### DATA LISTING

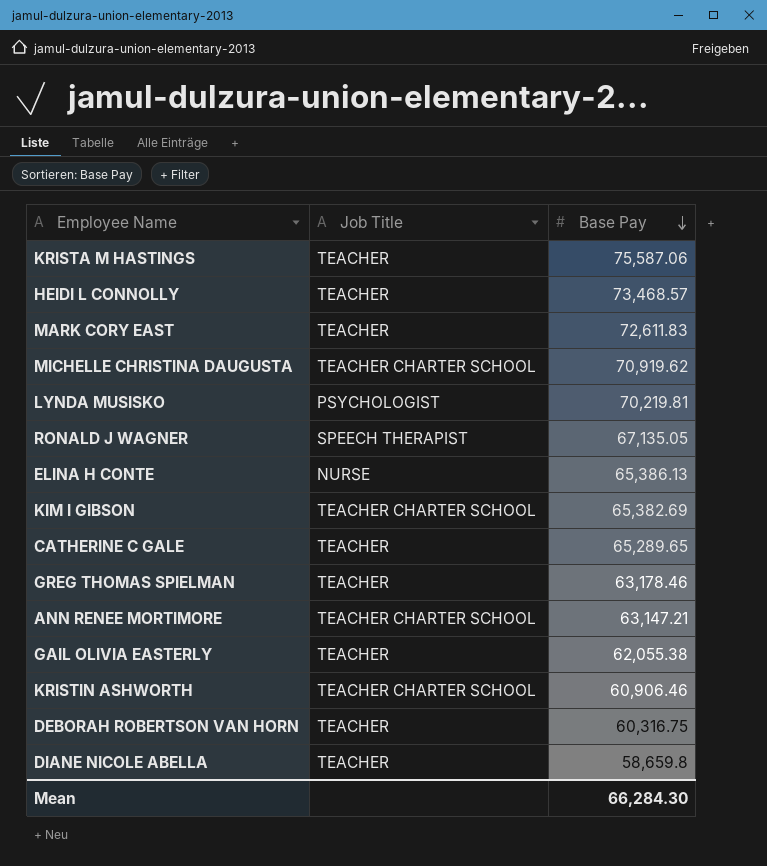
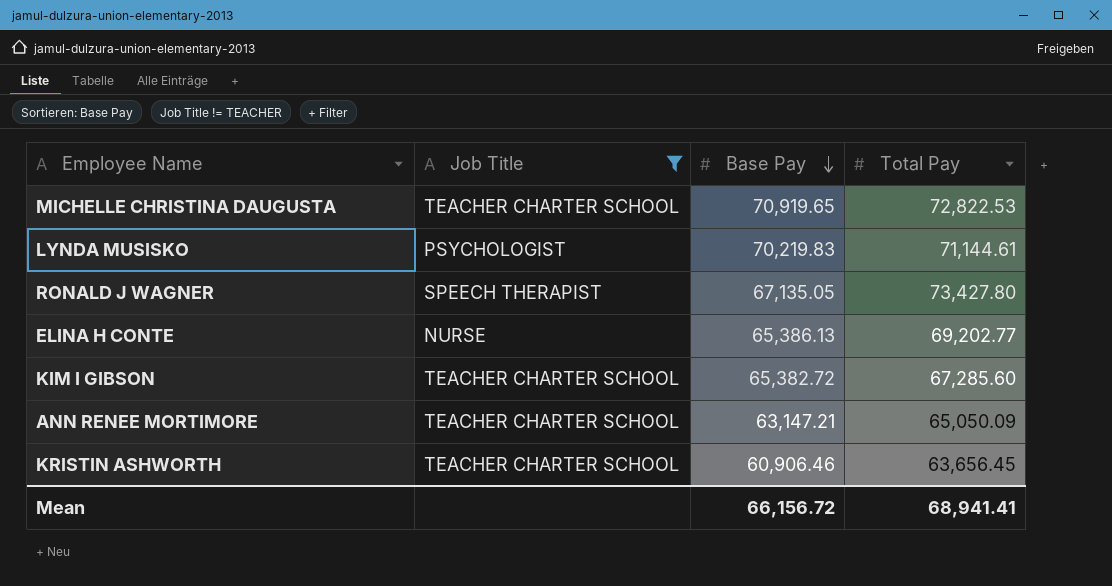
filter: none -> Job Title != TEACHER
column Total Pay | position: none -> 4
MICHELLE CHRISTINA DAUGUSTA | Base Pay: 70,919.62 -> 70,919.65
LYNDA MUSISKO | Base Pay: 70,219.81 -> 70,219.83
KIM I GIBSON | Base Pay: 65,382.69 -> 65,382.72
Mean | Base Pay: 66,284.30 -> 66,156.72

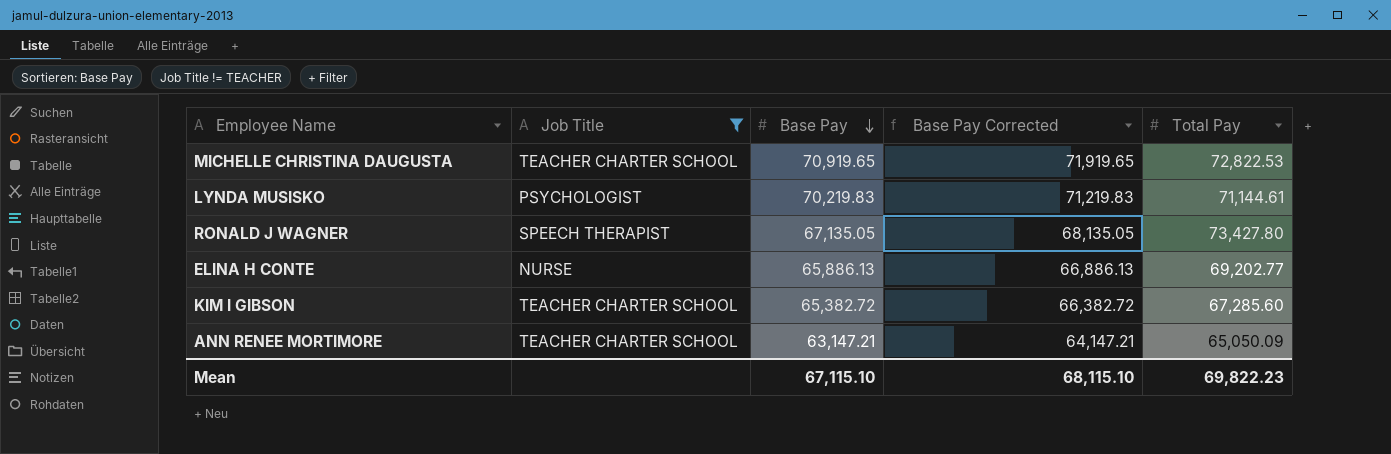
column Base Pay Corrected | formula: none -> [Base Pay] + 1000
row KRISTIN ASHWORTH: TEACHER CHARTER SCHOOL | 60,906.46 | 63,656.45 -> none
ELINA H CONTE | Base Pay: 65,386.13 -> 65,886.13
Mean | Base Pay: 66,156.72 -> 67,115.10
Mean | Total Pay: 68,941.41 -> 69,822.23

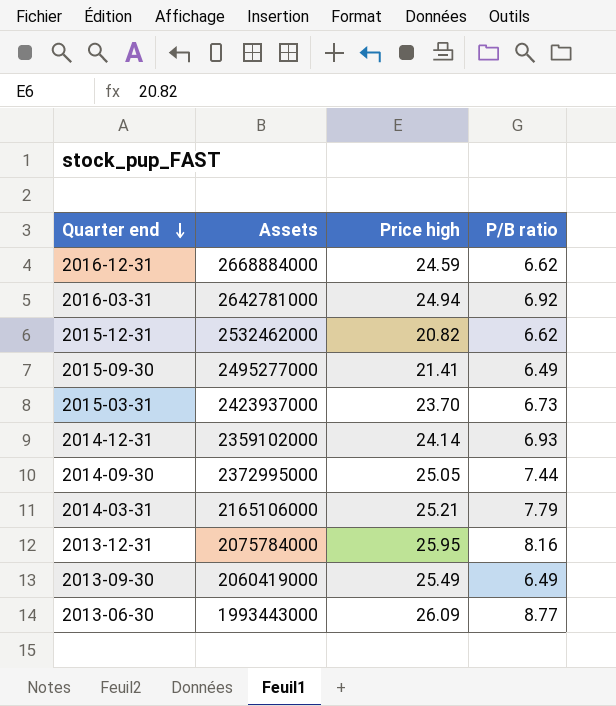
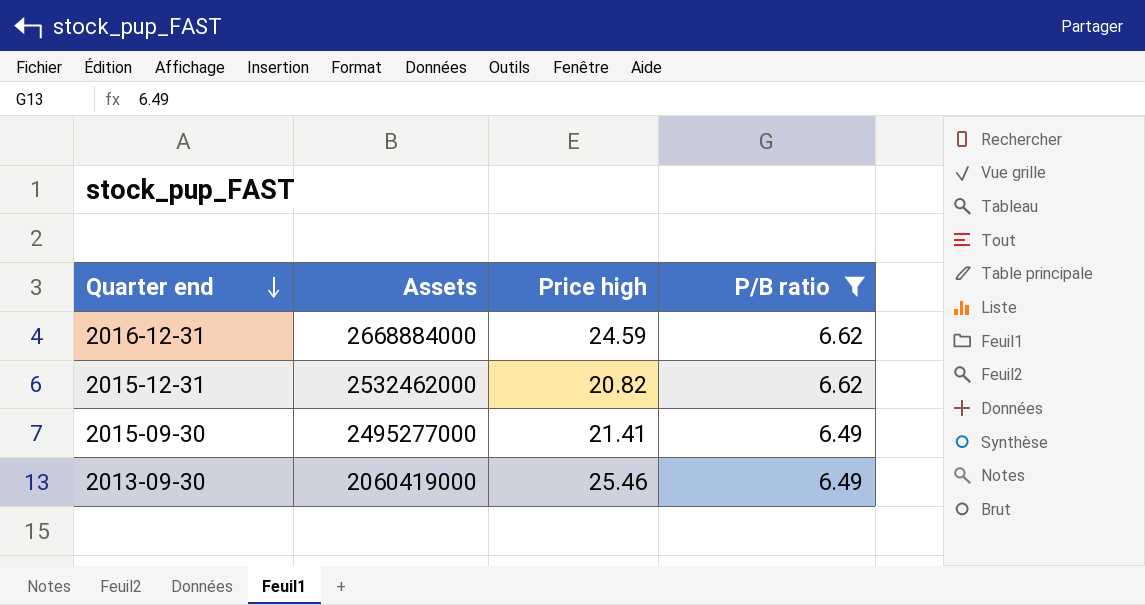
filter: none -> P/B ratio <= 6.62
2013-09-30 | Price high: 25.49 -> 25.46

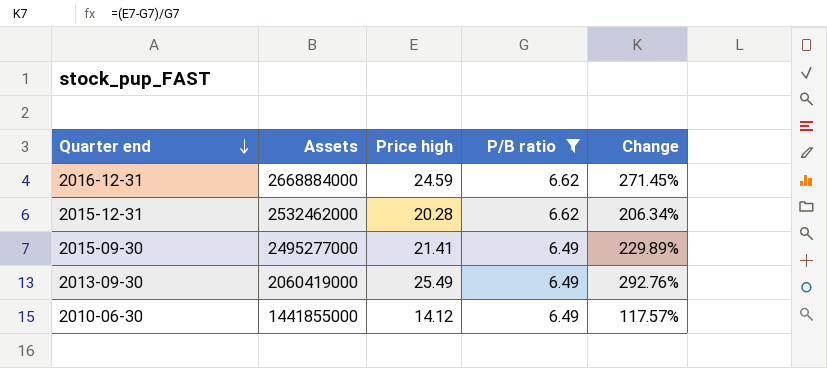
column Change | formula: none -> ([Price high] - [P/B ratio]) / [P/B ratio]
2015-12-31 | Price high: 20.82 -> 20.28
2013-09-30 | Price high: 25.46 -> 25.49
row 2010-06-30: none -> 1441855000 | 14.12 | 6.49 | 117.57%

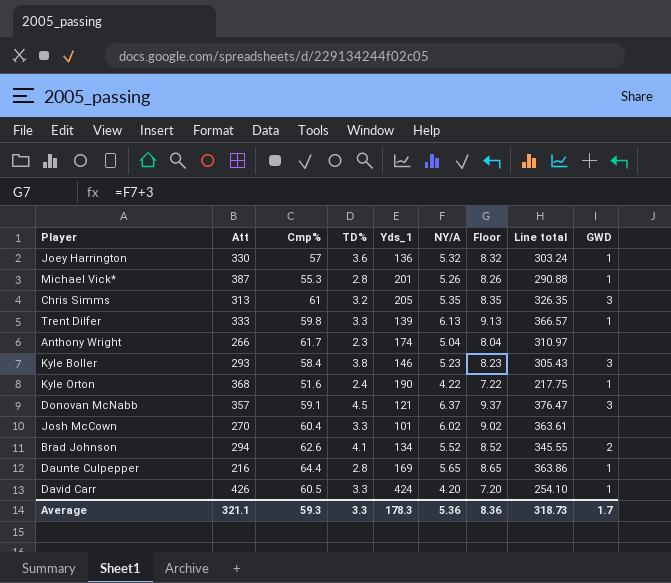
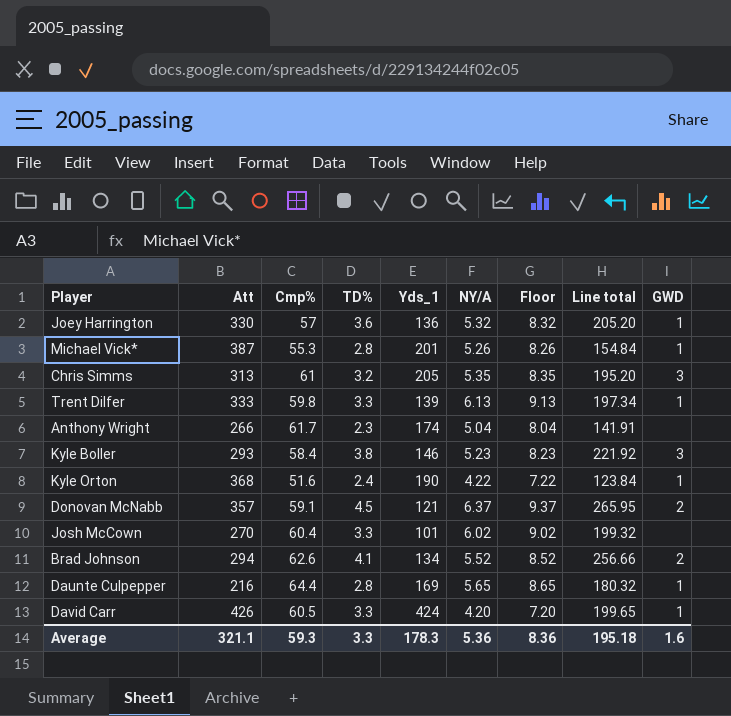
column Line total | formula: [Cmp%] * [NY/A] -> [Cmp%] * [TD%]
Donovan McNabb | GWD: 3 -> 2
Average | Line total: 318.73 -> 195.18
Average | GWD: 1.7 -> 1.6

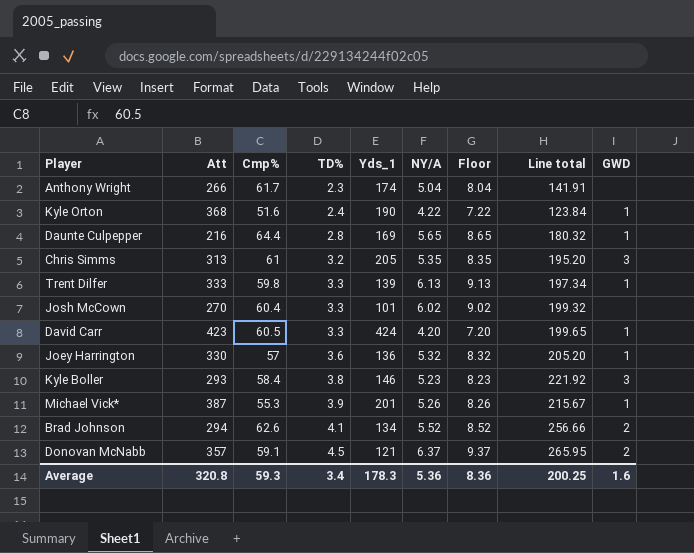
row order: none -> TD% ascending
David Carr | Att: 426 -> 423
Michael Vick* | TD%: 2.8 -> 3.9
Michael Vick* | Line total: 154.84 -> 215.67
Average | Att: 321.1 -> 320.8
Average | TD%: 3.3 -> 3.4
Average | Line total: 195.18 -> 200.25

### TASK OBJECTIVE
The reply must match the records exactly, apart from the pictures, which are left out.

### EXPECTED ANSWER
filter: none -> Job Title != TEACHER
column Total Pay | position: none -> 4
MICHELLE CHRISTINA DAUGUSTA | Base Pay: 70,919.62 -> 70,919.65
LYNDA MUSISKO | Base Pay: 70,219.81 -> 70,219.83
KIM I GIBSON | Base Pay: 65,382.69 -> 65,382.72
Mean | Base Pay: 66,284.30 -> 66,156.72

column Base Pay Corrected | formula: none -> [Base Pay] + 1000
row KRISTIN ASHWORTH: TEACHER CHARTER SCHOOL | 60,906.46 | 63,656.45 -> none
ELINA H CONTE | Base Pay: 65,386.13 -> 65,886.13
Mean | Base Pay: 66,156.72 -> 67,115.10
Mean | Total Pay: 68,941.41 -> 69,822.23

filter: none -> P/B ratio <= 6.62
2013-09-30 | Price high: 25.49 -> 25.46

column Change | formula: none -> ([Price high] - [P/B ratio]) / [P/B ratio]
2015-12-31 | Price high: 20.82 -> 20.28
2013-09-30 | Price high: 25.46 -> 25.49
row 2010-06-30: none -> 1441855000 | 14.12 | 6.49 | 117.57%

column Line total | formula: [Cmp%] * [NY/A] -> [Cmp%] * [TD%]
Donovan McNabb | GWD: 3 -> 2
Average | Line total: 318.73 -> 195.18
Average | GWD: 1.7 -> 1.6

row order: none -> TD% ascending
David Carr | Att: 426 -> 423
Michael Vick* | TD%: 2.8 -> 3.9
Michael Vick* | Line total: 154.84 -> 215.67
Average | Att: 321.1 -> 320.8
Average | TD%: 3.3 -> 3.4
Average | Line total: 195.18 -> 200.25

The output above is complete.